Ok so upon further reading it could be really bad. 
Or just fromh pylori or mild gastris ....
In other words ASK you doc
I haven't got a clue


----------



## Farmwife

my little penguin said:


> Didn't see clash post ....
> FW
> Egid do involve leg pain in a lot of kids when they are flaring.


Thanks mlp. That make me feel better, But NOT the cancer thing!:ywow:


Clash I can only say how embarrassed:ytongue: I am about not even seeing that. I've looked at the report so many time and never thought about it!


----------



## Clash

I tried to google and found basically what you did including one about mild plasmacytosis and gastritis. FW, just thought you might want to give it consideration before upping her EN feed, but not sure how one would really affect the other.


----------



## Farmwife

my little penguin said:


> OK so upon further reading it could be really bad.
> Or just fromh pylori or mild gastris ....
> In other words ASK you doc
> I haven't got a clue


I'll write more once I pick myself off the floor!


----------



## Clash

Sorry you guys are posting alot quicker than me. But yeah, I would check with the doc FW before upping EN. I know C had gastritis and it bothered him alot.


----------



## Farmwife

I already turned it down Clash. She's ill tonight. 
I'm close to hitting myself in the head for being so impatient.
 I just want her to eat and feel better. 
In 7 days she's down 6 lbs. She all most four and is now 31 lbs.
I'm off for the night. My bachelor of a brother just came for food and to do laundry.


----------



## my little penguin

FW - if it was a real issue I would assume your Gi would have her having more tests quickly as in last week......
So get off the floor - 
The Zantac she is taking would treat the gastris but since it was still present it my or may not have been enough...
See not a doc just a confused mom
I only know what my kid has had very well ...
Other stuff not so much 
No off the floor and back to work


----------



## my little penguin

Hugs ... Sorry about the ill feeling
I was worried about that - refeeding syndrome
You lose a lot of weight the body can't handle it all at once really fast 
Call the nurse in the am


----------



## Clash

FW I agree with MLP I think if it was serious the GI would have scheduled her for more testing right away, I just felt it must have to do with gastritis.

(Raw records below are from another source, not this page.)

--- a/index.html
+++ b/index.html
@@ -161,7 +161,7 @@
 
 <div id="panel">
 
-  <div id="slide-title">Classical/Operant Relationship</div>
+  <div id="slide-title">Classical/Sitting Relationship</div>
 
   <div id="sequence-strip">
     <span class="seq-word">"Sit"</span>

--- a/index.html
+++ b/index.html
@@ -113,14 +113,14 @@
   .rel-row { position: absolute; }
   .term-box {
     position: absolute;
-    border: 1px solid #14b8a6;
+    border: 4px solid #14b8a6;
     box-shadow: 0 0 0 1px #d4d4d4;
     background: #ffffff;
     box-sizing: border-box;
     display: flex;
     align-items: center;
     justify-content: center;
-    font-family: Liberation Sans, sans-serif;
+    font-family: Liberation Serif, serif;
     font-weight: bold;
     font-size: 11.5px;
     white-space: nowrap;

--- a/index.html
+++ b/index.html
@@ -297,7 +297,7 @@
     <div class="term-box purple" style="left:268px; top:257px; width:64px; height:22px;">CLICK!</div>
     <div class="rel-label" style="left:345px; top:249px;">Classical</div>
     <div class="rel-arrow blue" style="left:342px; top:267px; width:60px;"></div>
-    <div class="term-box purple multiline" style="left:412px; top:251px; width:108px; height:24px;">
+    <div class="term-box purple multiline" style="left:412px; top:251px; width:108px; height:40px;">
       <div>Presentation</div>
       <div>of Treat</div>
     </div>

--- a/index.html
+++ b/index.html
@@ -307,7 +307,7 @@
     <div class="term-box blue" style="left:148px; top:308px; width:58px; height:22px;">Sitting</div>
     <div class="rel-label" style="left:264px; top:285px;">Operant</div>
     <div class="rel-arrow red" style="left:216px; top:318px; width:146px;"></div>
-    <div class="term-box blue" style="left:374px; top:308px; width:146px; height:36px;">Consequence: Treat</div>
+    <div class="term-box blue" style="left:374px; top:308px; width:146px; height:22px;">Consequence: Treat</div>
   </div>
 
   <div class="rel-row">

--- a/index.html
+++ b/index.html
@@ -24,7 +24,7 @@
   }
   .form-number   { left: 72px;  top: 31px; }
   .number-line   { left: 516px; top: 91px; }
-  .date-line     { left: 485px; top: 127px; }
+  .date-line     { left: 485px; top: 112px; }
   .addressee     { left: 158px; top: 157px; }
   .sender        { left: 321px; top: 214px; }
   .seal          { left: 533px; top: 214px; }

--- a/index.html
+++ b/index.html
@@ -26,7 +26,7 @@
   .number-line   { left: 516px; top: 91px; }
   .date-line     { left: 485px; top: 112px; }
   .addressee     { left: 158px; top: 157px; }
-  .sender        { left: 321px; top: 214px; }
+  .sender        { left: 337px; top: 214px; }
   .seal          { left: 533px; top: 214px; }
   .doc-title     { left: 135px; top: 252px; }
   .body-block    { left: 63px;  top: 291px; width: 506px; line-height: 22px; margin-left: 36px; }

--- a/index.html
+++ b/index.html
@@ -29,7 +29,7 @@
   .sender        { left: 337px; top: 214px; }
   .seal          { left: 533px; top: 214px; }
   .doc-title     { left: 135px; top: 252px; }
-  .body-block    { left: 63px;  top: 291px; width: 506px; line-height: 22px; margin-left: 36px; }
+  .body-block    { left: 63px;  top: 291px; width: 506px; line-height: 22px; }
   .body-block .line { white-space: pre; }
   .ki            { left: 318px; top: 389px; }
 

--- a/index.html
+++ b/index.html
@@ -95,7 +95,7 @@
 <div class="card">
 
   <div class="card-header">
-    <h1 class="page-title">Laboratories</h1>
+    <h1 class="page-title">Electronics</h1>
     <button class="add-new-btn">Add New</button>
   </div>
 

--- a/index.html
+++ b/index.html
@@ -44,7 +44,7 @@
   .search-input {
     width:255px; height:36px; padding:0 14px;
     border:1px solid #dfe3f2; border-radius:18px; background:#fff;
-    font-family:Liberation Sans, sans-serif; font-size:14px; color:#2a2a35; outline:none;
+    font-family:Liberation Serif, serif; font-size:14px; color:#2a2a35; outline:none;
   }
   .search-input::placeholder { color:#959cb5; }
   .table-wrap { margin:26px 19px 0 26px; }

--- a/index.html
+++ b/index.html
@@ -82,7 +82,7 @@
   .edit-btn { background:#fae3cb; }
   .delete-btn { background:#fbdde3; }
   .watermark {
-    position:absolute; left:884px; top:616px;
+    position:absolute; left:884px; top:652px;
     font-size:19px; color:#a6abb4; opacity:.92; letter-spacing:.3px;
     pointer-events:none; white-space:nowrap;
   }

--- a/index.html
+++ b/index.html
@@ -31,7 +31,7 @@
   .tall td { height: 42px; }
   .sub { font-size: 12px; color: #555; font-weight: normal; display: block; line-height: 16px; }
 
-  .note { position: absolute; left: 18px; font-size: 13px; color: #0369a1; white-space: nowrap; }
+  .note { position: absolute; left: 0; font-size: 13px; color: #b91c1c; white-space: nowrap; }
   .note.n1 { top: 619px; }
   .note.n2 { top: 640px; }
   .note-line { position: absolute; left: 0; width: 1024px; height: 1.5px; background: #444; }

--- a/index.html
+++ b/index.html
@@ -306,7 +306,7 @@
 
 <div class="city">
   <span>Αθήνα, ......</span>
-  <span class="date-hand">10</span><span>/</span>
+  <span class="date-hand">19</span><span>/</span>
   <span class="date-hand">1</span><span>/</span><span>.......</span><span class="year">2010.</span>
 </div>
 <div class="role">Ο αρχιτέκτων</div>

Hope Grace feels better quickly.


----------



## Farmwife

It's all right guys.:wink: It's my fault for upping to quick. The fact is she's not handling it well at all and neither am I. It's just hard to watch the one you love suffer. You all know this.:hug:

The thing about the GI is......I want to be told every possibility out there so I can prepare. I know that's unrealistic but it's still a dream.

Johnnysmom:heart:
Well apparently he's changed a bit. Once the dx was made then he was concerned about her joint pain, big time. Next day got a call and she has a rheumy apt. on Feb 14th. Keep in mind their backed up till March. THANK YOU GI!!!!!:soledance:

:ywow:Have to go my brother is doing my dishes.
 Does that tell you how messy my house is. :awe:
:biggrinon't get me wrong I'm going to sneak of to bed!utahere:


----------



## Johnnysmom

Feb. 14th is a miracle!   There is only one rheumy that serves half the state.  They laughed at me when I tried to get Johnny on a cancelation list.  We never did end up seeing him.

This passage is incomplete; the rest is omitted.